The huntress approached, her gaze never deviating from the three chairs. Behind her was the accused, Virgil Morosay, defrocked White Robe. Tythonnia studied him, but he seemed no different than the young students who came to her for guidance or solace. She pitied Virgil and ached for the wound to his face. He seemed tiny under the angry gazes of his former masters, and his eyes remained fixed on the floor. Pecas, in particular, wore a mask of utter venom. His fingers clenched and furled, as though ready to let fly with a spell, and Tythonnia half thought she might very well witness a murder today.
Bringing up the rear were two more renegade hunters, one a bearish man with a thick beard, the other slender and blond. Quietly, the entourage made their way to the steps of the dais, where they stopped. The woman gracefully dropped to one knee, her head down. The other two hunters forced Virgil down before they knelt respectfully as well. It was only then that Virgil happened to glance at the three people sitting upon the dais. His face blanched, and he swooned under his own fear.

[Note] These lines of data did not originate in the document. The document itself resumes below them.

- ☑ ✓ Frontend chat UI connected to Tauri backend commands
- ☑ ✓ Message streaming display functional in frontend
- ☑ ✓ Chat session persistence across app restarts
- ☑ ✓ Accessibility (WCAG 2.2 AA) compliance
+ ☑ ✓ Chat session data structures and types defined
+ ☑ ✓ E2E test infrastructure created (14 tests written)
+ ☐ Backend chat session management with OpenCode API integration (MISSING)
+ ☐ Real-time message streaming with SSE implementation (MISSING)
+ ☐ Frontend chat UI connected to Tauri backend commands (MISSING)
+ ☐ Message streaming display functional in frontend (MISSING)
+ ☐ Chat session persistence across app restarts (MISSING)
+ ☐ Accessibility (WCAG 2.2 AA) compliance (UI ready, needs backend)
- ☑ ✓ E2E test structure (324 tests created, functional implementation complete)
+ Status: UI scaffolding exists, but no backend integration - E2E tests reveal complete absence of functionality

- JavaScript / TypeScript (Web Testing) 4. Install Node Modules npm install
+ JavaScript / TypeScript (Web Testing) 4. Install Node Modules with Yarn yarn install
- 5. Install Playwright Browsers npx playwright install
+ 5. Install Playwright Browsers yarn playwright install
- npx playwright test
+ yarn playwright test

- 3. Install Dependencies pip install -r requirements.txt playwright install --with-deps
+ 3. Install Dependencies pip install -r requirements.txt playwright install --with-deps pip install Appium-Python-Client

Tythonnia suddenly realized Virgil had no idea who’d be presiding over his fate until that very moment. They had not met thusly in years, the masters of the three orders, dressed in the most crimson of reds, ivory of whites, and obsidian of blacks-these masters of magic and mouthpieces for the wills of the three moons.
Upon the left chair sat the red-robed master, Yasmine of the Delving. Her light skin was milky for her fifty-odd years, and her black hair streaked with copper highlights was pulled back into dozens of tight braids. At her side waited her chief advisor, the wizard Belize, seen by many within Tythonnia’s order as an opportunist.

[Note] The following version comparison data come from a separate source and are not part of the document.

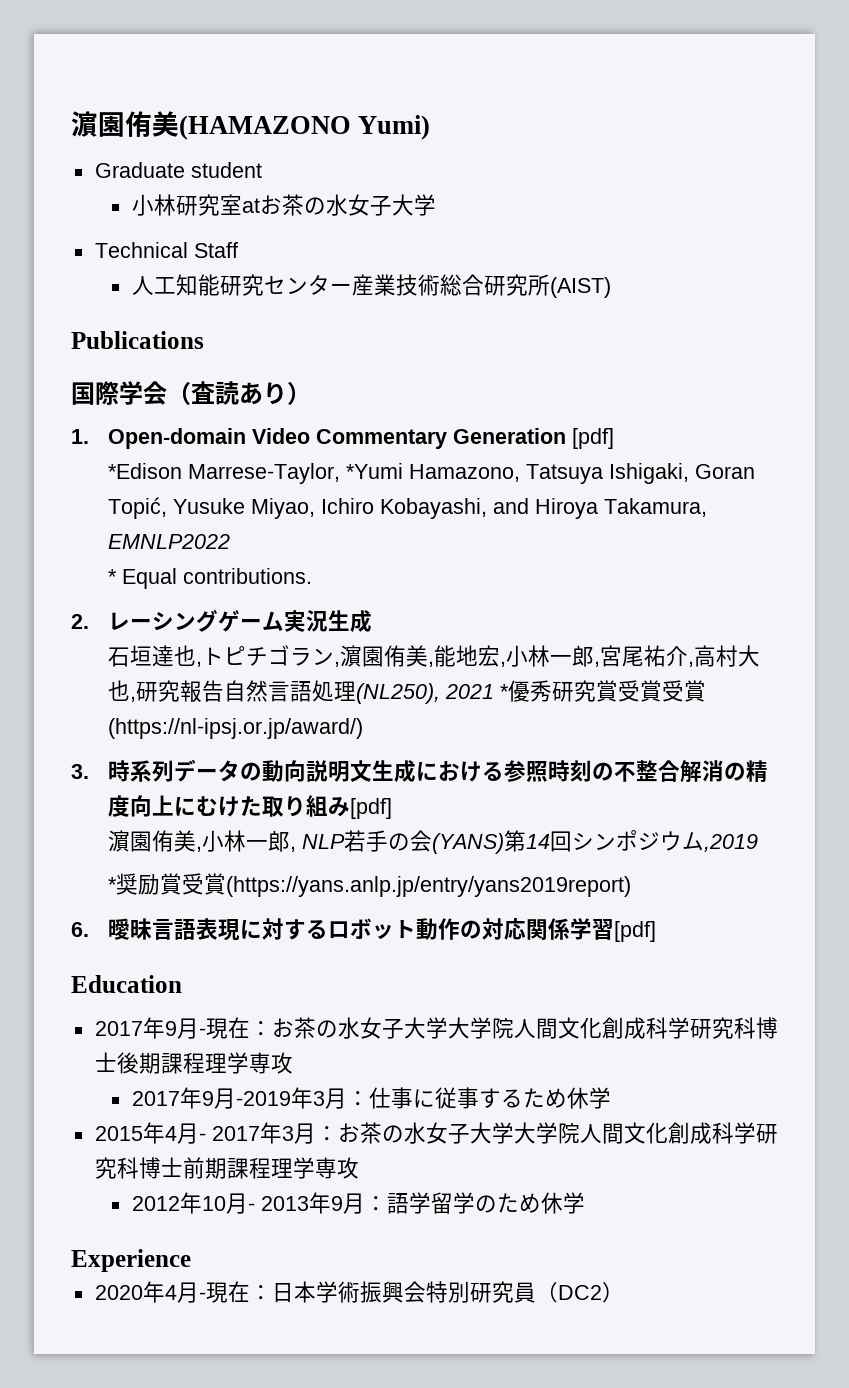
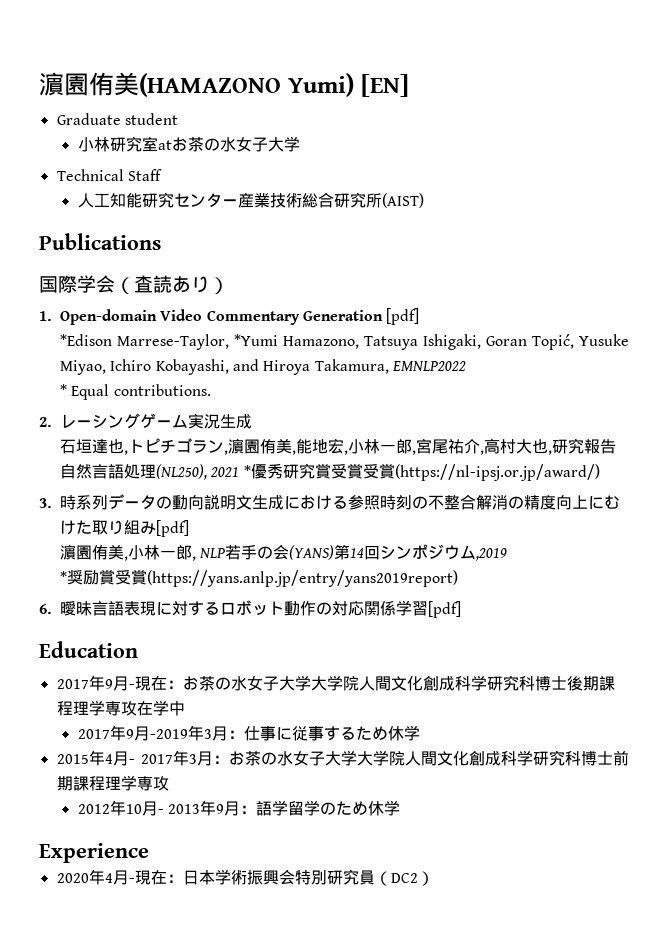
- 濵園侑美(HAMAZONO Yumi)
+ 濵園侑美(HAMAZONO Yumi) [EN]
- 2017年9月-現在：お茶の水女子大学大学院人間文化創成科学研究科博士後期課程理学専攻
+ 2017年9月-現在：お茶の水女子大学大学院人間文化創成科学研究科博士後期課程理学専攻在学中

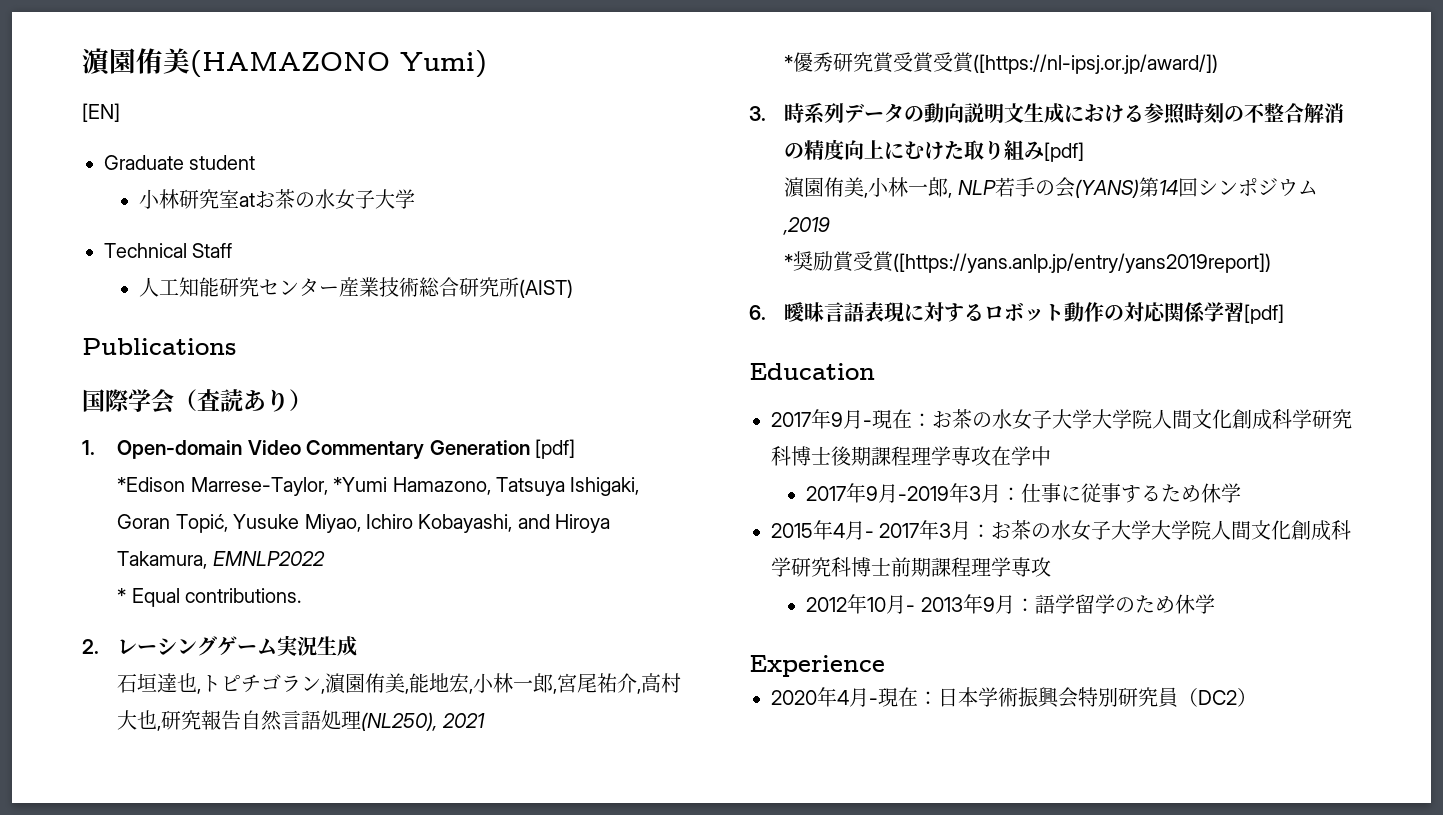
- 濵園侑美(HAMAZONO Yumi) [EN]
+ 濵園侑美(HAMAZONO Yumi)
+ [EN]
- 石垣達也,トピチゴラン,濵園侑美,能地宏,小林一郎,宮尾祐介,高村大也,研究報告自然言語処理(NL250), 2021 *優秀研究賞受賞受賞(https://nl-ipsj.or.jp/award/)
+ 石垣達也,トピチゴラン,濵園侑美,能地宏,小林一郎,宮尾祐介,高村大也,研究報告自然言語処理(NL250), 2021
+ *優秀研究賞受賞受賞([https://nl-ipsj.or.jp/award/])
- *奨励賞受賞(https://yans.anlp.jp/entry/yans2019report)
+ *奨励賞受賞([https://yans.anlp.jp/entry/yans2019report])

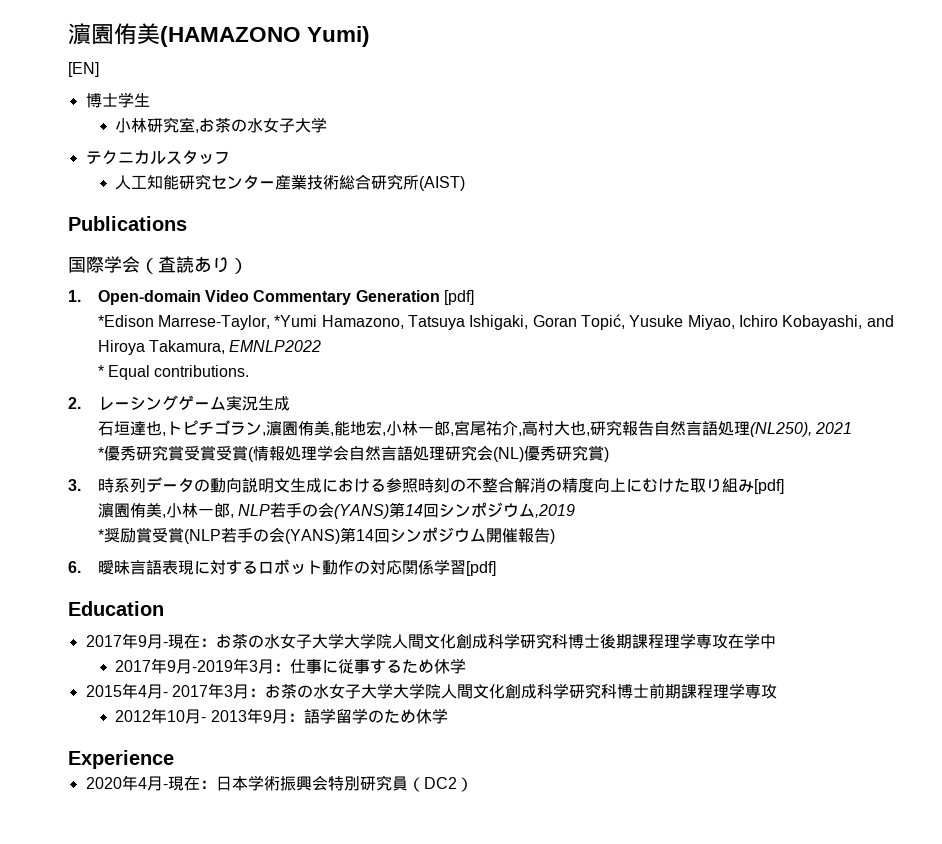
- Graduate student
+ 博士学生
- 小林研究室atお茶の水女子大学
+ 小林研究室,お茶の水女子大学
- Technical Staff
+ テクニカルスタッフ
- *優秀研究賞受賞受賞([https://nl-ipsj.or.jp/award/])
+ *優秀研究賞受賞受賞(情報処理学会自然言語処理研究会(NL)優秀研究賞)
- *奨励賞受賞([https://yans.anlp.jp/entry/yans2019report])
+ *奨励賞受賞(NLP若手の会(YANS)第14回シンポジウム開催報告)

Upon the right-most chair sat the master of the Black Robes, Reginald Diremore. His skin was glossy and pale. His greasy gray hair, combed straight back, added to his almost rodentlike features, while his eyes were those of a shark searching for its next meal. One eye was the natural green of his birth, the other completely black from pupil to sclera. He studied Virgil intently, as though preparing to mount a siege against his weak points.
Upon the center chair, however, sat the most frightening of them all, the Highmage Astathan of Qualinost. If humans grew old, then elves grew ancient. Despite his short stature, there was something grand about him, something that made him appear larger than the others. Perhaps it was his reputation; he was the father of modern magics and savior of the Wizards of High Sorcery. He breathed life into the study of the arcane crafts, turning it from an art of dead tongues and dusty principles to a new frontier of exploration and renewed vigor. Astathan was certainly the oldest among the high mages, old enough to have witnessed the Cataclysm, when a mountain dropped from the sky. He was not unlike a great, old tree, his long fingers and limbs like knotted branches, his billowing white hair pulled forward and spread across his ivory-cloaked chest. The gold of his almond-shaped eyes glittered and never dulled.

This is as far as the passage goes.